I'm helping develop an order quote service for a customer in financial markets using WebSphere Extreme Scale (ObjectGrid). The application simply pulls the current quote for a particular stock from a feed and maintains the current price and the 20 minute history in memory for each stock. The price updates arrive at 200k/sec(!!) so it's quite a pace. There is a lot of data as there is 230k stocks to keep the quotes with history for. Clients can request the current live price for a stock or the 20 minute delayed price for a stock if they haven't paid for the live service.
The application is currently running on a pair of older dual socket quad core Intel servers connected with Gb ethernet. Thats 8 cores each or 16 cores in total. The two boxes are currently handling this service at 350k/sec price updates in total, 175K per server. All updates are asynchronously replicated for high availability. Scaling up is a matter of running the application on more hardware. 4 such boxes would deliver 700k/sec, 8 such boxes 1.4m/sec and so on. With no replication then I'm getting well over a million per box but no surprise there, if you do nothing then it goes real fast :)
Anyway, just thought I'd share. If anyone wants the application we provided as a sample then please email me.
I'd love to see a more detailed case study, Billy.

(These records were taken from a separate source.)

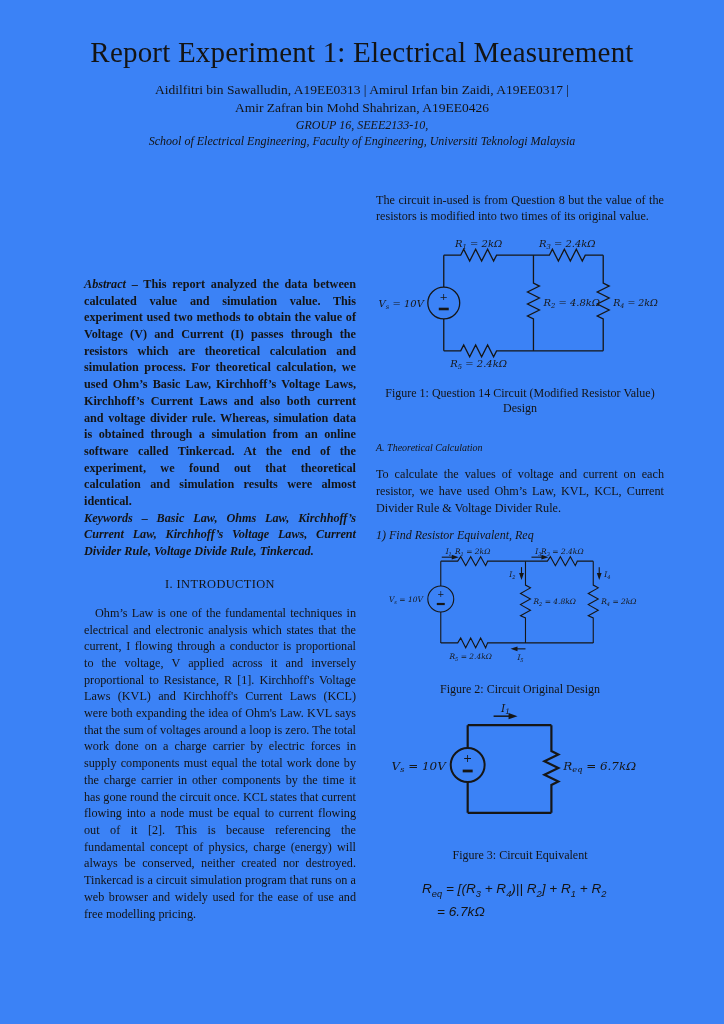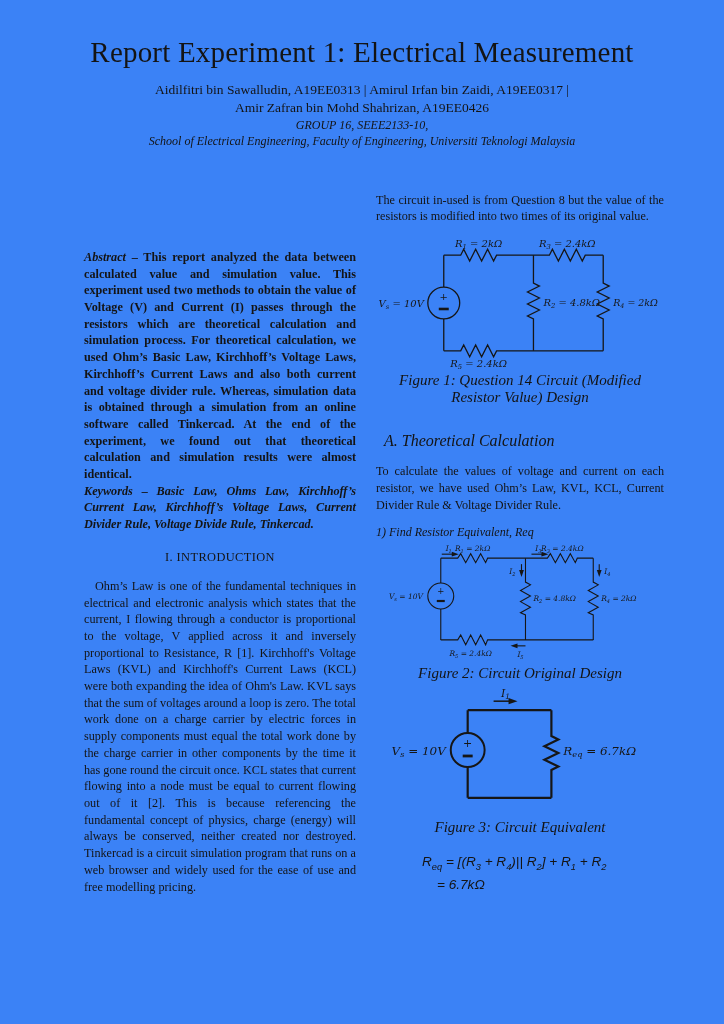--- a/index.html
+++ b/index.html
@@ -26,7 +26,7 @@
   .fig1{margin-top:14px;}
   .fig2{margin-top:4px;}
   .fig3{margin-top:6px;}
-  figcaption{font-size:15px;margin-top:1px;font-style:italic;}
+  figcaption{font-size:12px;margin-top:15px;}
   svg{display:block;margin:0 auto;}
   svg .wire{fill:none;stroke:#161616;}
   svg text{font-family:"DejaVu Serif","Liberation Serif",serif;font-style:italic;fill:#161616;}

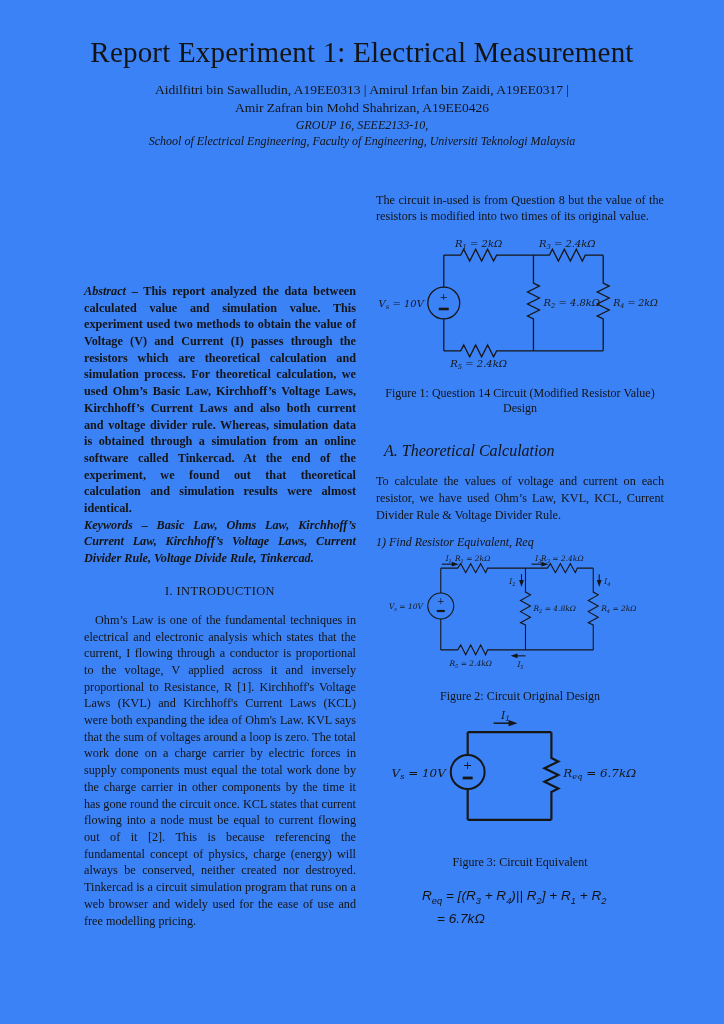--- a/index.html
+++ b/index.html
@@ -19,7 +19,7 @@
   h2.sec{font-size:12.4px;font-weight:400;text-align:center;margin:0;letter-spacing:0.4px;}
   .col-left h2.sec{margin:17px 0 13px 0;}
   .col-right h2.sec{margin:1px 0 13px 0;}
-  h3.subsec{font-size:16px;font-style:italic;font-weight:400;margin:26px 0 13px 8px;}
+  h3.subsec{font-size:10px;font-style:italic;font-weight:400;margin:26px 0 13px 0;}
   .step{font-size:12px;font-style:italic;margin:12px 0 4px 0;}
   .indent{text-indent:11px;}
   figure{margin:0;text-align:center;}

Posted by: ocean | October 01, 2008 at 05:13 AM
Impressive.
Posted by: Paul Anderson | October 01, 2008 at 01:01 PM
Hi,
"Clients can request the current live price for a stock or the 20 minute delayed price for a stock if they haven't paid for the live service."
How are the clients connected (how exactly to they consume this data) to this service? Web, AJAX ?

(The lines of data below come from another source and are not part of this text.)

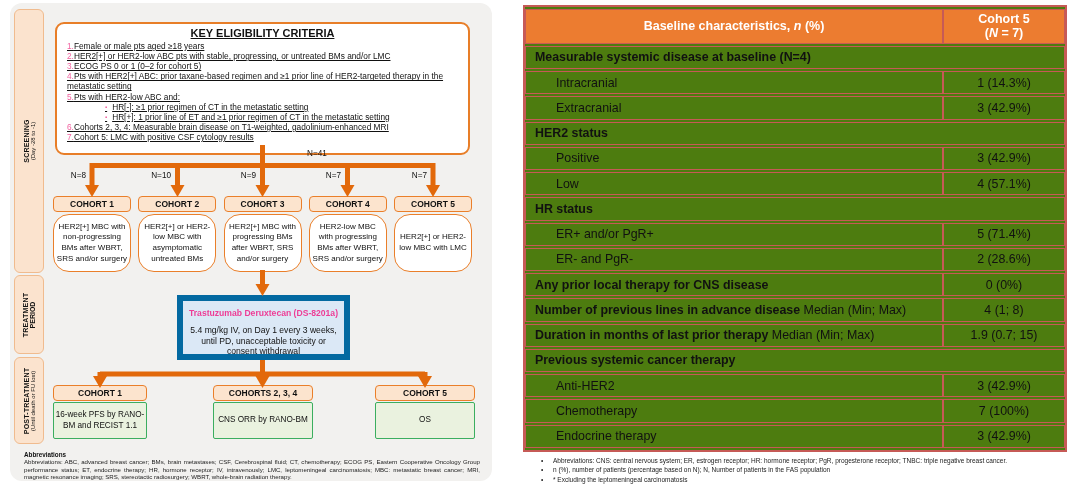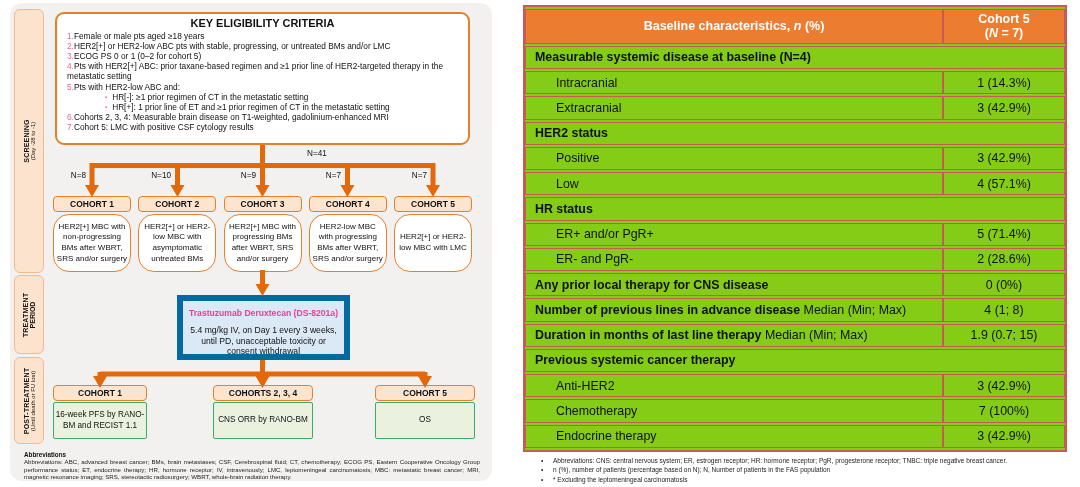--- a/index.html
+++ b/index.html
@@ -22,9 +22,9 @@
   .side-label .l2 { font-size: 6px; }
   .sl1 .l2 { font-weight: bold; font-size: 7px; }
 
-  .elig-box { position: absolute; left: 45px; top: 9px; width: 415px; height: 133px;
+  .elig-box { position: absolute; left: 45px; top: 19px; width: 415px; height: 133px;
               background: #fff; border: 2.5px solid #E87E28; border-radius: 9px;
-              padding: 3px 10px 2px 10px; }
+              padding: 3px 10px 2px 10px; text-decoration: underline; }
   .elig-title { text-align: center; font-weight: bold; font-size: 11px; margin-bottom: 2px; }
   .elig-item { font-size: 8.3px; line-height: 1.22; }
   .elig-item .num { color: #F2609F; }

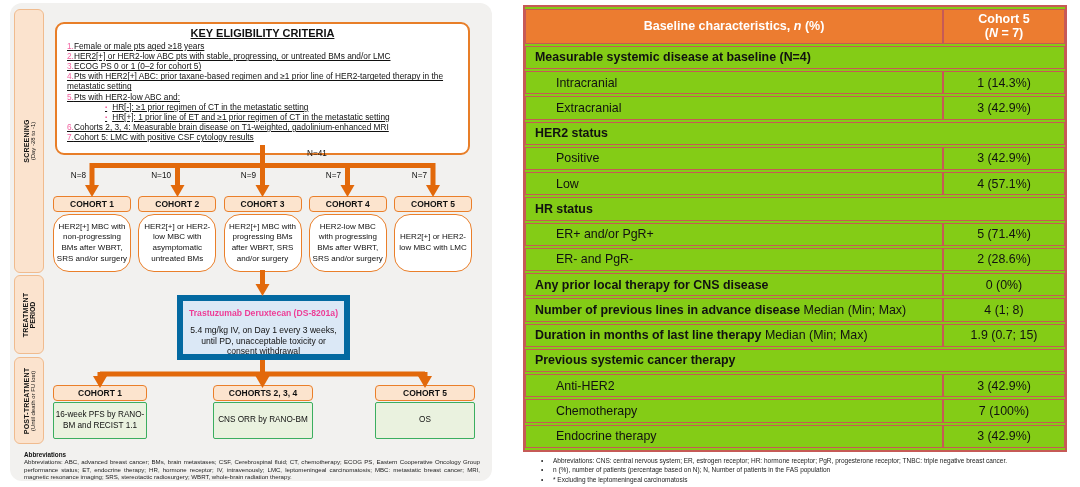--- a/index.html
+++ b/index.html
@@ -71,7 +71,7 @@
   
   .right-panel { position: absolute; left: 523px; top: 5px; width: 549px; }
   .baseline-table { width: 544px; border: 2px solid #C65A56; border-collapse: separate;
-                    border-spacing: 0 2px; background: #84cc16; }
+                    border-spacing: 0 2px; background: #4d7c0f; }
   .baseline-table th { background: #EC7C30; color: #fff; font-weight: bold; font-size: 12.5px;
                        line-height: 1.15; padding: 2px 4px; border: 1px solid #C65A56;
                        text-align: center; }

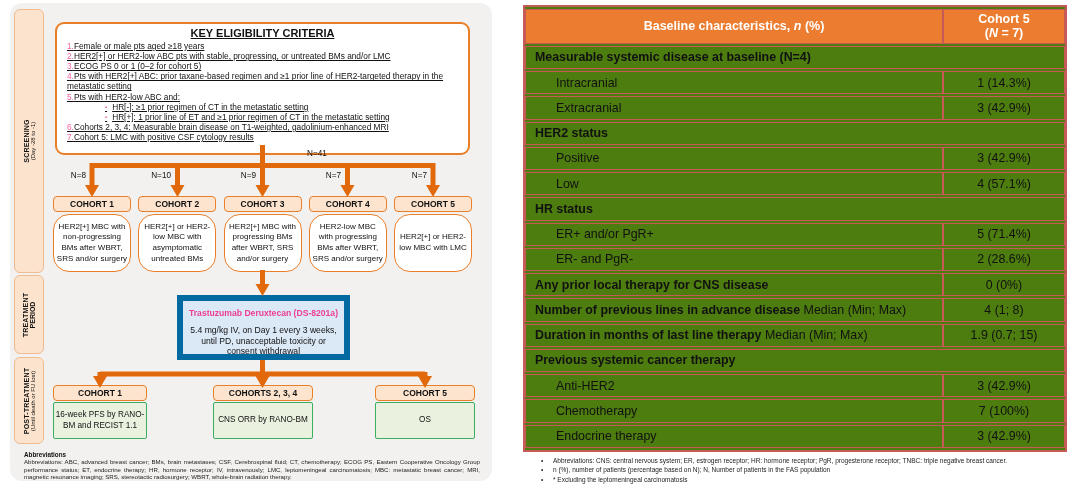--- a/index.html
+++ b/index.html
@@ -265,7 +265,7 @@
             <td class="value">4 (1; 8)</td>
           </tr>
           <tr class="bold-item">
-            <td class="label"><span class="lbl-main">Duration in months of last line therapy</span><span class="label-suffix"> Median (Min; Max)</span></td>
+            <td class="label"><span class="lbl-main">Duration in months of last prior therapy</span><span class="label-suffix"> Median (Min; Max)</span></td>
             <td class="value">1.9 (0.7; 15)</td>
           </tr>
           <tr class="section">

Is the same data flow (or somehow filtered) transmitted to the clients?
Second, are all those messages persisted somewhere?
Regards,
Horia
Posted by: Horia Muntean | October 01, 2008 at 01:35 PM
The clients connect with the ObjectGrid client API to retrieve the current price or the twenty minute old price. The client fetch rate is nothing like the price rate in this particular scenario. Non Java clients can pretty easily use some kind of gateway to do the same thing. The clients pull the information when they need it, it isn't retransmitted live (wouldn't serve much purpose doing that given the feeds available one way or the other).
Thanks
Posted by: Billy | October 01, 2008 at 01:42 PM
Hi Billy,
I'd like to have a look at this sample app. Currently I am working on a messaging application which has a smaller tps requirement but still it is a little cpu intensive and due to this application I am researching a lot about clustering, caching and related subjects.
regards,
Rafael
P.S: I'd also like to point that the link "The other Billy from IBM" at your about page is wrongly pointing to http://www.devwebsphere.com/www.websphere-world.com instead of http://www.websphere-world.com
Posted by: Rafael Ribeiro | October 12, 2008 at 04:56 PM
Billy,
Your post same up as I was googling for just this sort of thing. Would love it if you would share the sample app with me. I've been looking into other caching products like Coherence, Gigaspaces and JBoss Cache -- so would love to see how this compares.